Teknik kuantitatif dapat diterapkan untuk interpretasi secara otomatik dan citra digital. Tiap pengamatan piksel (picture element) dievaluasi dan ditetapkan pada suatu kelompok informasi, jadi mengganti arsip data citra dengan suatu matriks jenis kategori.

Menurut Jaya (1996) dalam Hastuti (1998), klasifikasi diartikan sebagai suatu proses pengelompokkan piksel-piksel ke dalam kelas-kelas atau kategori-kategori yang telah ditentukan berdasarkan nilai kecerahan (brightness value) atau digital number (DN) piksel yang bersangkutan. Berdasarkan tekniknya, klasifikasi dapat dibedakan atas klasifikasi manual dan klasifikasi kuntitatif.

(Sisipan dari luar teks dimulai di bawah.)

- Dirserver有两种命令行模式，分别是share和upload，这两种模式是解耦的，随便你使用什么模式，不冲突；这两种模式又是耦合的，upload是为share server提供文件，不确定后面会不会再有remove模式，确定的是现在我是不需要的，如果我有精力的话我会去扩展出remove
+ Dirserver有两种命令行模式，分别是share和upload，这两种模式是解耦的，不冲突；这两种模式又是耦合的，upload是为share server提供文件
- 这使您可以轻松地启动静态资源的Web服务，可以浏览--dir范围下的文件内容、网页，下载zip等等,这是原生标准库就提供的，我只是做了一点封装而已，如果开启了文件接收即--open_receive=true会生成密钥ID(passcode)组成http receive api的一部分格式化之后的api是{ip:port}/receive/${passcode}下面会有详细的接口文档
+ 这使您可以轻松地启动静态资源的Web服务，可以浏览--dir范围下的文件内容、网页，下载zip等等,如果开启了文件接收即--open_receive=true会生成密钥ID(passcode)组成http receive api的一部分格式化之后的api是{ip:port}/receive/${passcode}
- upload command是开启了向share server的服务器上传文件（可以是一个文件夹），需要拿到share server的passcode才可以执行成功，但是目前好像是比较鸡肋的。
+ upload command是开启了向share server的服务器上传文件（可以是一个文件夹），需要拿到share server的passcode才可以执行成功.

Pada klasifikasi manual, pengelompokka piksel ke dalam suatu kelas yang telah ditetapkan dilakukan oleh interpreter secara manual berdasarkan nilai kecerahan (BV), contoh yang diambil disebut sebagai area contoh (trainning area).

Klasifikasi citra menurut Lillesand dan Kiefer (1990), dibagi kedalam dua pendekatan dasar klasifikasi yaitu klasifikasi terbimbing (supervised classification) dan klasifikasi tidak terbimbing (unsupervised classification). Pada klasifikasi terbimbing proses pengklasifikasian dilakukan dengan prosedur pengenalan pola spektral dengan memilih kelompok atau kelas-kelas informasi yang diinginkan dan selanjutnya memilih contoh-contoh kelas yang digunakan sebagai dasar klasifikasi.

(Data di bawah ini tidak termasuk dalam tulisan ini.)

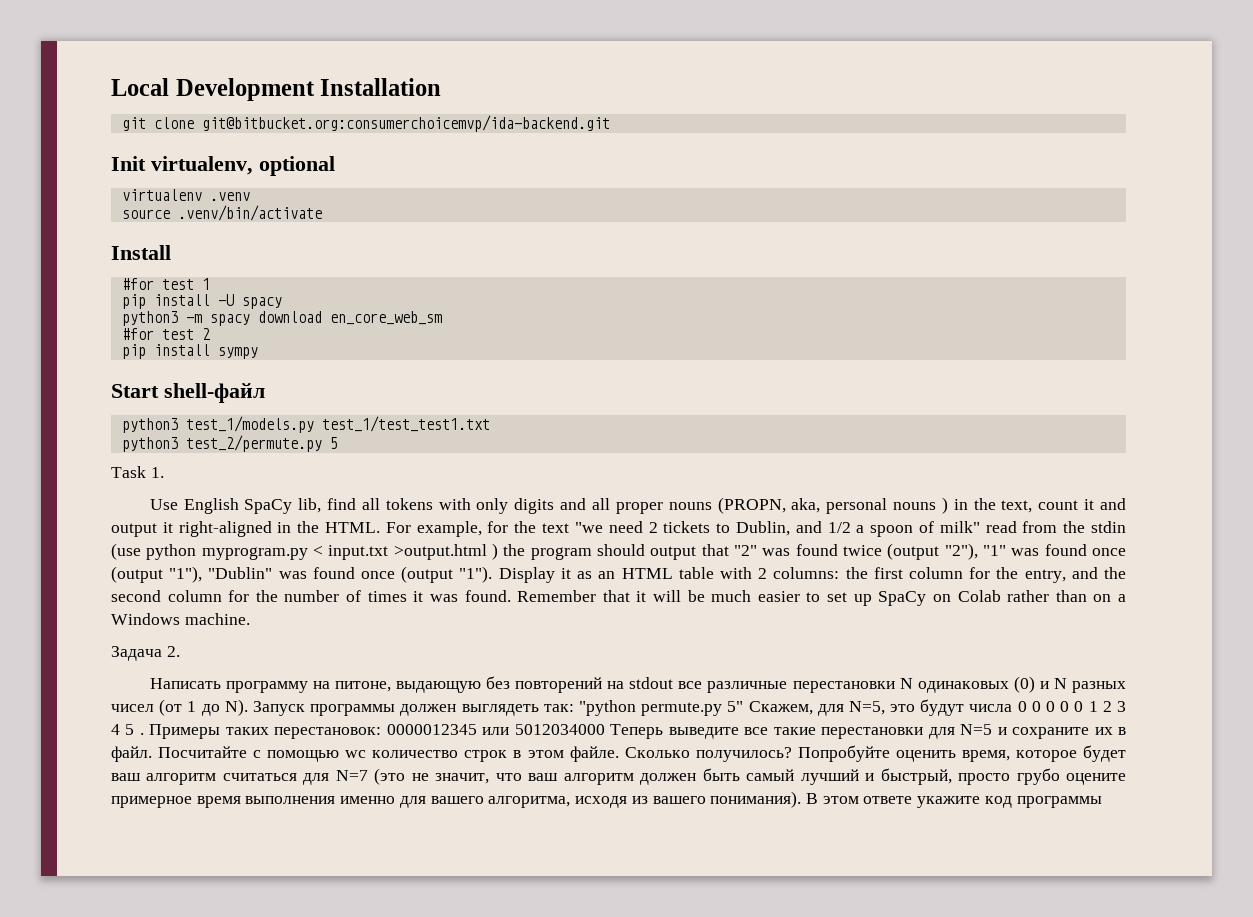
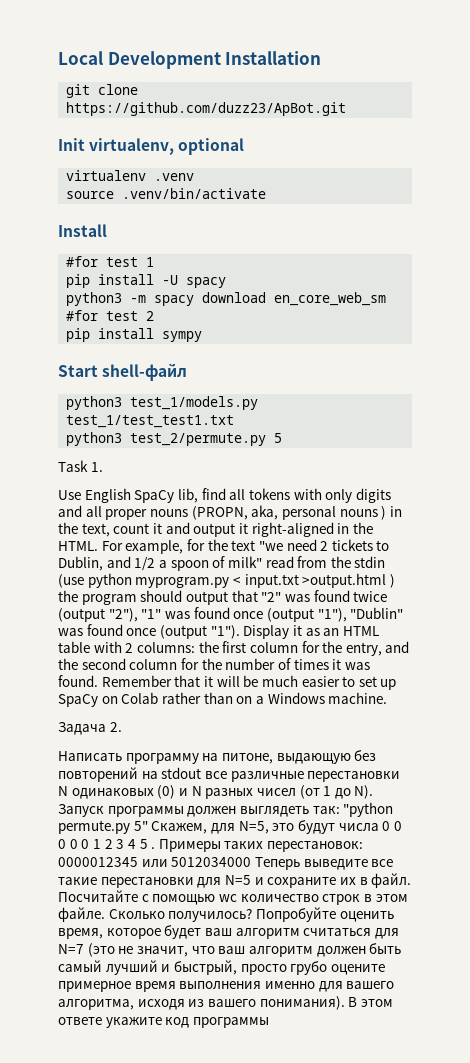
- git clone git@bitbucket.org:consumerchoicemvp/ida-backend.git
+ git clone https://github.com/duzz23/ApBot.git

Pada poses klasifikasi tidak terbimbing dimulai dengan pemeriksaan seluruh piksel dan membagi kedalam kelas-kelas berdasarkan pengelompokkan nilai-nilai citra seperti apa adanya. Hasil dari pengklasifikasian ini disebut kelas-kelas spektral. Kelas-

kelas spektral tersebut kemudian dibandingkan dengan kelas-kelas data referensi untuk menentukan identitas dan nilai informasi kelas spektral tersebut.

2.7.7 Analisis Akurasi

Uji akurasi tidak bisa diabaikan dari pengolahan data digital, seperti halnya dengan interpretasi visual citra satelit atau foto udara. Obyek yang telah terklasifikasi pada citra perlu dilakukan uji di lapangan. Untuk melakukan uji hasil klasifikasi spektral citra satelit telah tersedia beberapa uji secara statistik. Metode-metode tersebut biasanya bersifat kualitatif dan kuantitatif. Hal ini disebabkan oleh kondisi dari citra satelit itu sendiri (Howard, 1996).

Menurut Jensen (1986) dalam Hastuti (1998) cara yang paling umum digunakan untuk menghitung akurasi adalah dengan menggunakan ERROR MATRIX (EM) atau CONFUSSION MATRIX (CM). Error Matrix merupakan matriks berupa bujur sangkar yang tata letak kolom dan barisnya menyatakan jumlah unit contoh (piksel atau poligon) yang masuk kedalam suatu kategori tertentu dibandingkan dengan jumlah unit kategori sebenarnya yang ada di lapangan. Kesalahan dalam error matrix dapat dievaluasi dengan beberapa cara diantaranya :

1. Kesalahan eksklusi (ommisison errors), yaitu evaluasi terhadap piksel yang tidak dijelaskan pada kelas sebenarnya.

2. Kesalahan inklusi (commision errors), yaitu evaluasi terhadap piksel yang dijelaskan pada kelas yang bukan miliknya.

Hasil analisis akurasi dapat diketahui dari nilai akurasi keseluruhan (Overall Accuracy) dan akurasi Kappa (Overall Kappa Statistics). Perbedannya pada akurasi Kappa perhitungannya mempertimbangkan semua elemen dalam error matrix sehingga lebih reliable. Sedangkan pada Overall Accuracy perhitungannya hanya mempertimbangkan jumlah elemen dalam diagonal matriks saja, sementara yang off diagonal tidak dipertimbangkan.